§ **Work required**:
Whenever a line in the records below holds the string "spacing", copy it out.

§ **Provided records**:
•••••

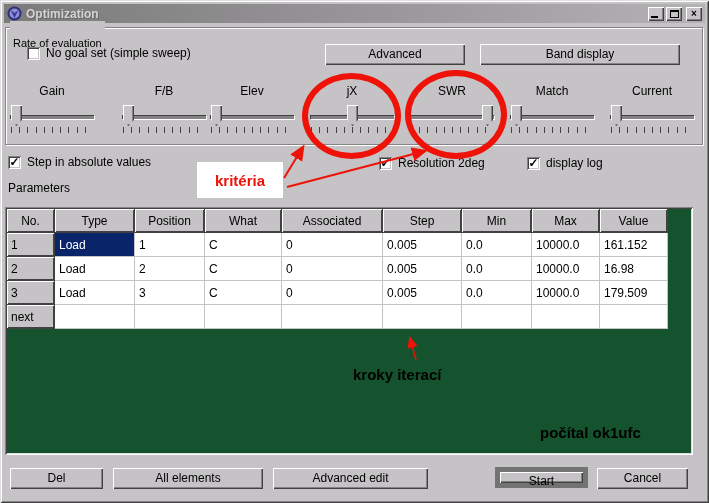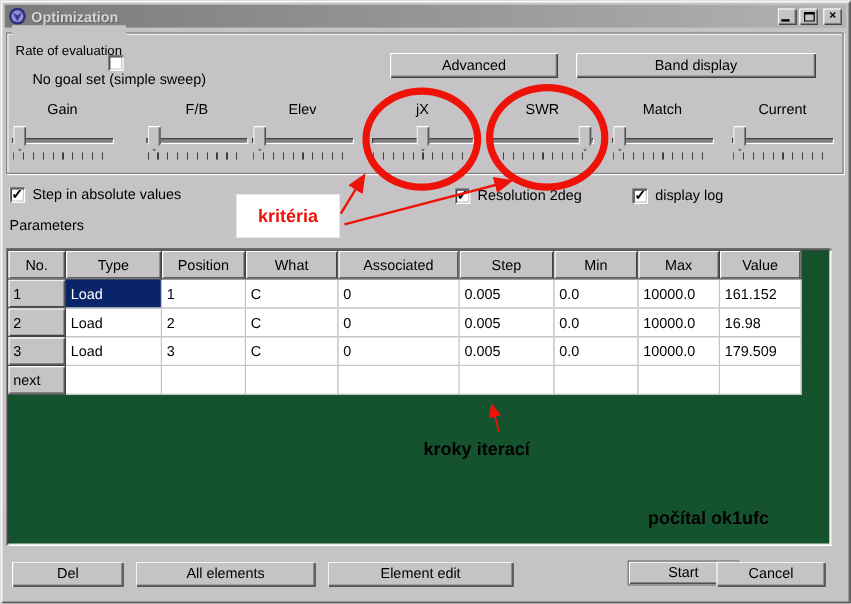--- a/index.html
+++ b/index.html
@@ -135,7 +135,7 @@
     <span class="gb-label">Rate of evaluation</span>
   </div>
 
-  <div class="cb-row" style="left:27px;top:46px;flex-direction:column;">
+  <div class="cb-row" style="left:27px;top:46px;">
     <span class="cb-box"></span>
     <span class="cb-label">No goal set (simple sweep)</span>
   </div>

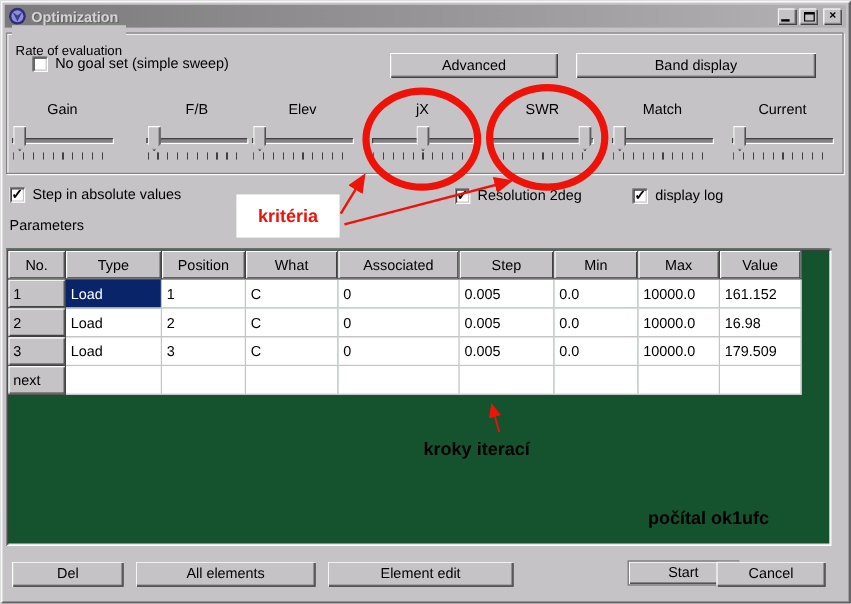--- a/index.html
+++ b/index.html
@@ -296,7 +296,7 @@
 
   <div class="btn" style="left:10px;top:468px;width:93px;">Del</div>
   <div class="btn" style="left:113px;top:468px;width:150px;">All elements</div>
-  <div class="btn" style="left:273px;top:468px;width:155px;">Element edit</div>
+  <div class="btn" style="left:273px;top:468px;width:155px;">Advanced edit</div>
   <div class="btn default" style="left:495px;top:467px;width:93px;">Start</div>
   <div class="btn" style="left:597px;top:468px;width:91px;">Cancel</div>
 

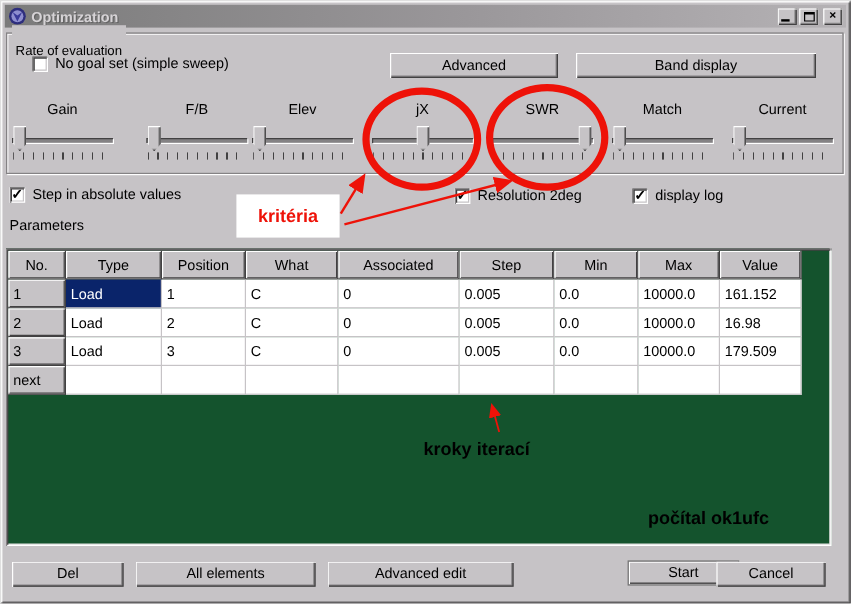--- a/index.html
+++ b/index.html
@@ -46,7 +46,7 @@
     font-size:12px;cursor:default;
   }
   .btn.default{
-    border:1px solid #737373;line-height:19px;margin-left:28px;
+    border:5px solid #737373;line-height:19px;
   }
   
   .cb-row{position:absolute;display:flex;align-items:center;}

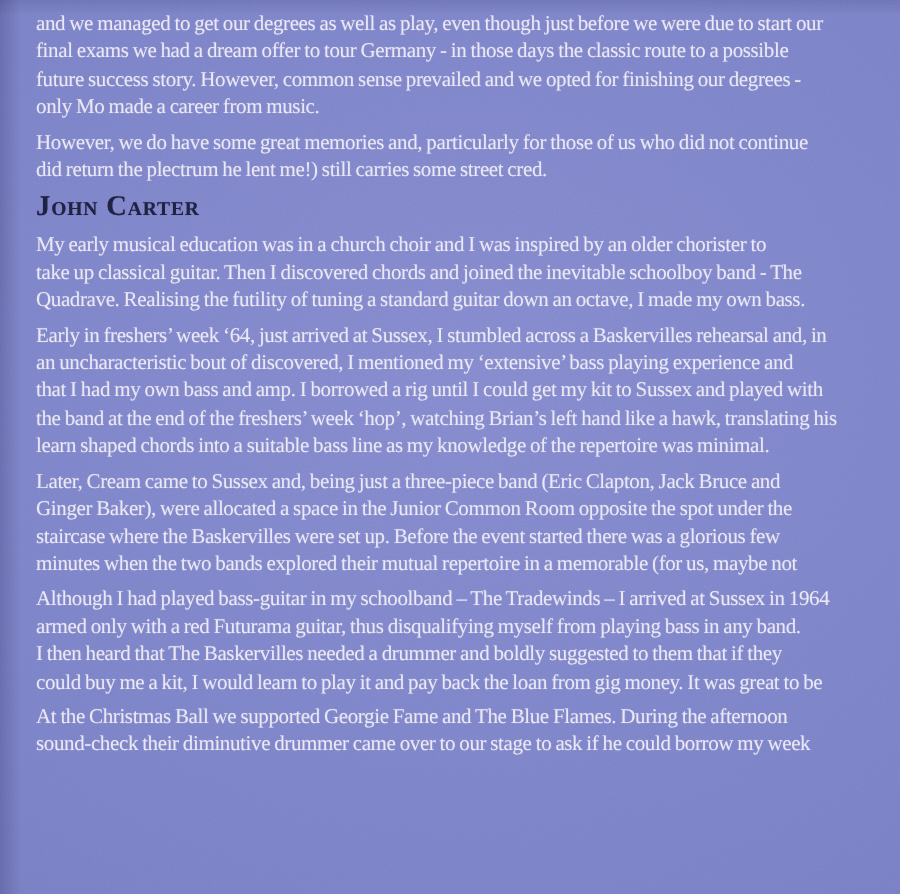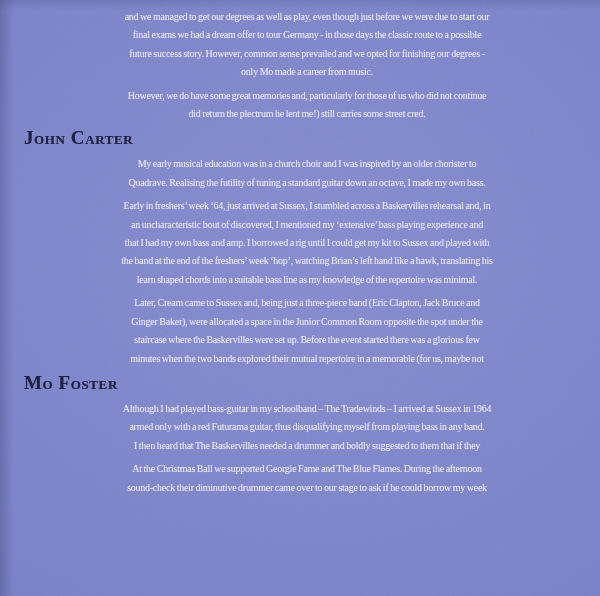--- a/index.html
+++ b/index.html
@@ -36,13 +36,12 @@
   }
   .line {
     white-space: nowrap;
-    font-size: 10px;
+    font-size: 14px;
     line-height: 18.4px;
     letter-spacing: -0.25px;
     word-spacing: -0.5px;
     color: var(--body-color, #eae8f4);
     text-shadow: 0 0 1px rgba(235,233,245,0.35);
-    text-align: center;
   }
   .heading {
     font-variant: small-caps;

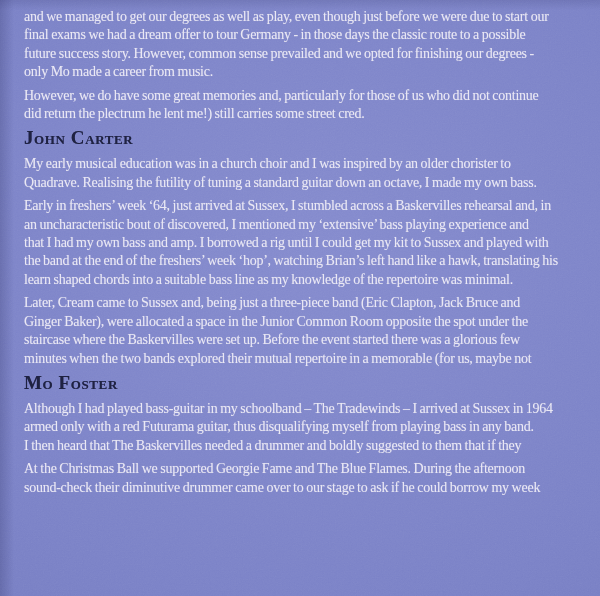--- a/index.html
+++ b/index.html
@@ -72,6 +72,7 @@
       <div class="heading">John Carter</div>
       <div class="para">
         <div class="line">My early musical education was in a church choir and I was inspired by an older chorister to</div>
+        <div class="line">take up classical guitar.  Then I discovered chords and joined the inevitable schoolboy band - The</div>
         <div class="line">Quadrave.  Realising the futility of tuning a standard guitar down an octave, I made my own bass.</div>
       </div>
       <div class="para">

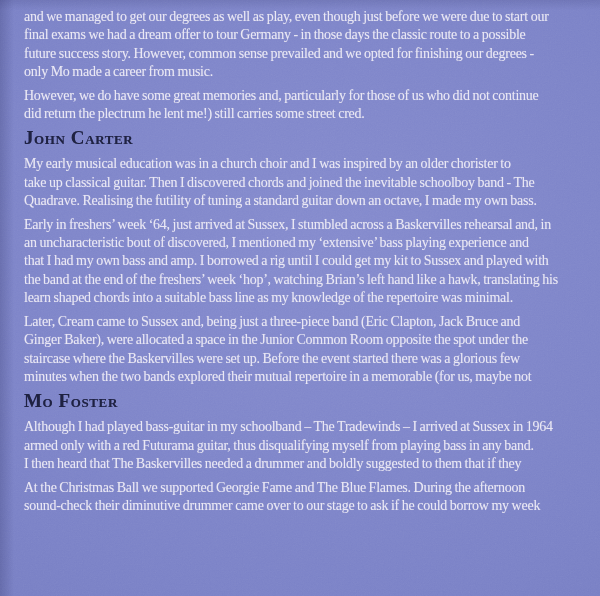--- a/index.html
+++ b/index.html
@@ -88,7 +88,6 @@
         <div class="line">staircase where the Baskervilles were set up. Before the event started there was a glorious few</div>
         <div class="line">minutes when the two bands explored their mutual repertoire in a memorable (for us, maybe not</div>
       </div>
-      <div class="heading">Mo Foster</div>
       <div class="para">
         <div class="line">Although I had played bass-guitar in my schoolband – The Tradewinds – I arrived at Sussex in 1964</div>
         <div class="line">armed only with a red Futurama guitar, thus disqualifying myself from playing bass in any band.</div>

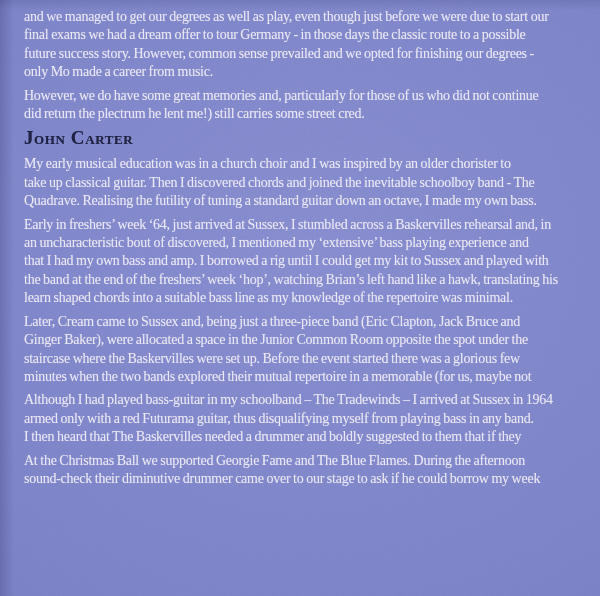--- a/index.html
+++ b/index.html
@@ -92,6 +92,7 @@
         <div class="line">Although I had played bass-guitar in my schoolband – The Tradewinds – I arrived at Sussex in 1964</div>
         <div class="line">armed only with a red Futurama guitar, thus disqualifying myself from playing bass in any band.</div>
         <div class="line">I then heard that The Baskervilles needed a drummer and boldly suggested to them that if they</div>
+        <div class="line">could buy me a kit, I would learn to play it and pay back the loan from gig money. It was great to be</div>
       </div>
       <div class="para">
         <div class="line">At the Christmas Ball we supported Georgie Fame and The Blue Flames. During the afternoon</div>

•••••

§ **Exercise answer**:
     letter-spacing: -0.25px;
     word-spacing: -0.5px;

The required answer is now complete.